#### BRIEF
From the first line to the last, return the data exactly, with no pictures.
START EXERCISE INPUT
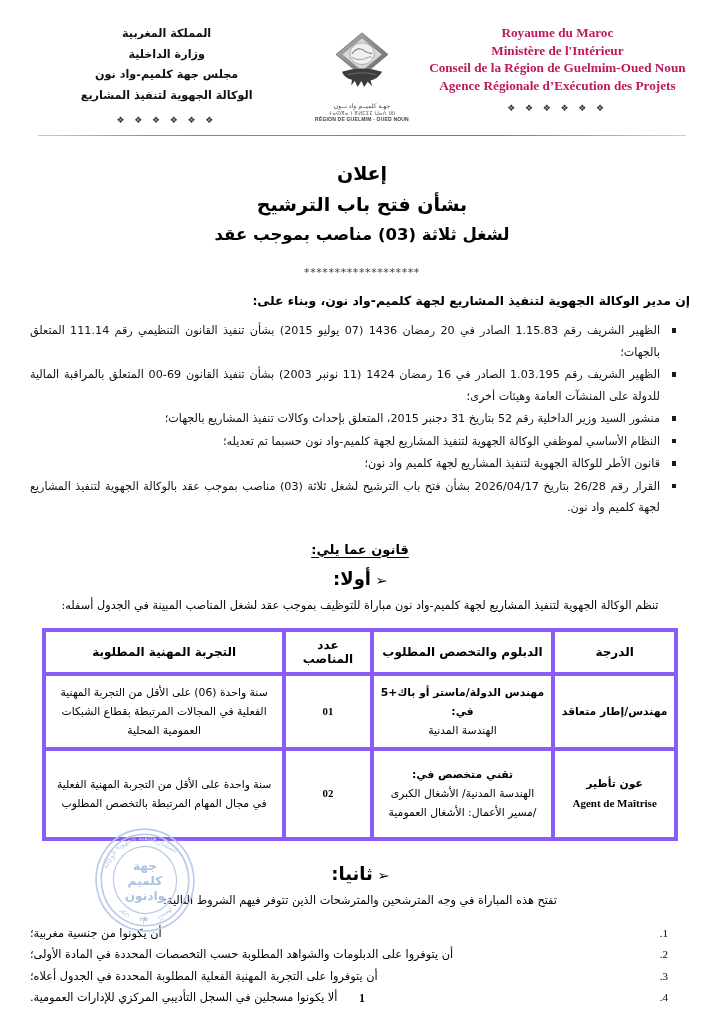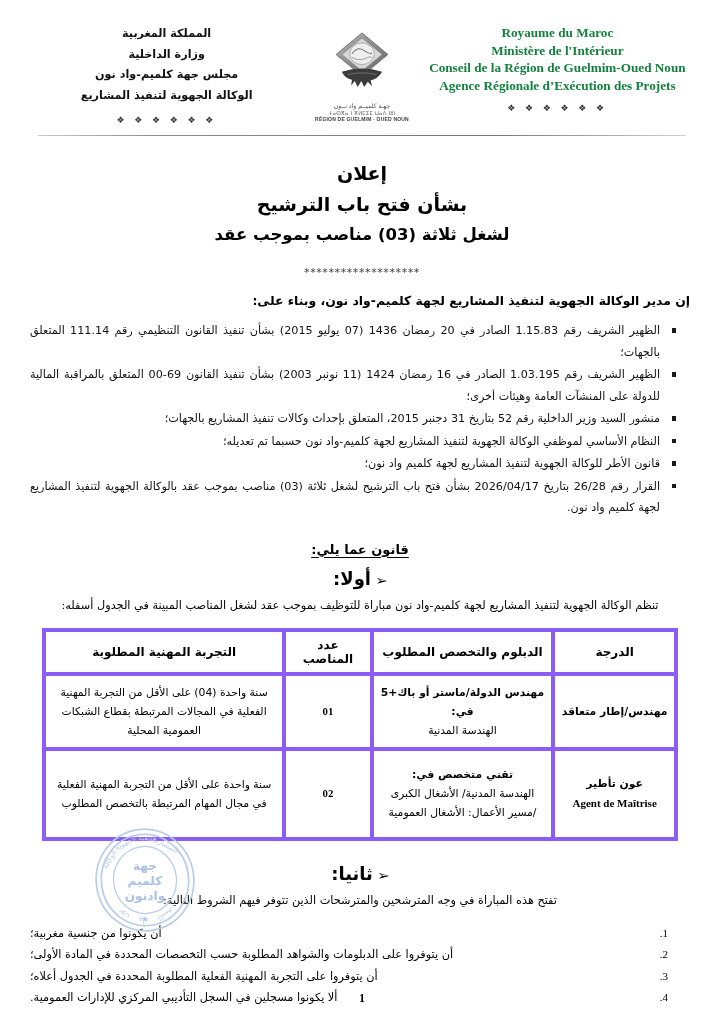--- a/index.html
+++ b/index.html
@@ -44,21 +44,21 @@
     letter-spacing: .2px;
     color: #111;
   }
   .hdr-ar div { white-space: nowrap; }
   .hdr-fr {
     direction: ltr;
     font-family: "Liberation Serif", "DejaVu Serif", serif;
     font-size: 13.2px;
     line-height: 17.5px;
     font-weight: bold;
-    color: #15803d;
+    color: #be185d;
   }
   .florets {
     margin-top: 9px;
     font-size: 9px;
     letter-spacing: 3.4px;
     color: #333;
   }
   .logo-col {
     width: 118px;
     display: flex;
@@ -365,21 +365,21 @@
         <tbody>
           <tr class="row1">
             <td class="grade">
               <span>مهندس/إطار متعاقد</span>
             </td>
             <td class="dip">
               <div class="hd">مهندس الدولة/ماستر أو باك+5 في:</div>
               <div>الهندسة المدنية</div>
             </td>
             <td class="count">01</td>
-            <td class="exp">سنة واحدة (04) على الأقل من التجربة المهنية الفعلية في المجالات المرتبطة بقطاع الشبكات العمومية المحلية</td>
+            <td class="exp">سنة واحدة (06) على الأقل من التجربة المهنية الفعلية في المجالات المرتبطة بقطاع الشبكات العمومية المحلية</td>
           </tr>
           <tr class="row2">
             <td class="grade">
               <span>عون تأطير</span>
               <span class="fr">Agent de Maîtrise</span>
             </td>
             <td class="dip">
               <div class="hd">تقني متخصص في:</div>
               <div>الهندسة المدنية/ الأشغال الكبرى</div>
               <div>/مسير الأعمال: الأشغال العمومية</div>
END EXERCISE INPUT
#### ANSWER FOR THE TASK
--- a/index.html
+++ b/index.html
@@ -44,21 +44,21 @@
     letter-spacing: .2px;
     color: #111;
   }
   .hdr-ar div { white-space: nowrap; }
   .hdr-fr {
     direction: ltr;
     font-family: "Liberation Serif", "DejaVu Serif", serif;
     font-size: 13.2px;
     line-height: 17.5px;
     font-weight: bold;
-    color: #15803d;
+    color: #be185d;
   }
   .florets {
     margin-top: 9px;
     font-size: 9px;
     letter-spacing: 3.4px;
     color: #333;
   }
   .logo-col {
     width: 118px;
     display: flex;
@@ -365,21 +365,21 @@
         <tbody>
           <tr class="row1">
             <td class="grade">
               <span>مهندس/إطار متعاقد</span>
             </td>
             <td class="dip">
               <div class="hd">مهندس الدولة/ماستر أو باك+5 في:</div>
               <div>الهندسة المدنية</div>
             </td>
             <td class="count">01</td>
-            <td class="exp">سنة واحدة (04) على الأقل من التجربة المهنية الفعلية في المجالات المرتبطة بقطاع الشبكات العمومية المحلية</td>
+            <td class="exp">سنة واحدة (06) على الأقل من التجربة المهنية الفعلية في المجالات المرتبطة بقطاع الشبكات العمومية المحلية</td>
           </tr>
           <tr class="row2">
             <td class="grade">
               <span>عون تأطير</span>
               <span class="fr">Agent de Maîtrise</span>
             </td>
             <td class="dip">
               <div class="hd">تقني متخصص في:</div>
               <div>الهندسة المدنية/ الأشغال الكبرى</div>
               <div>/مسير الأعمال: الأشغال العمومية</div>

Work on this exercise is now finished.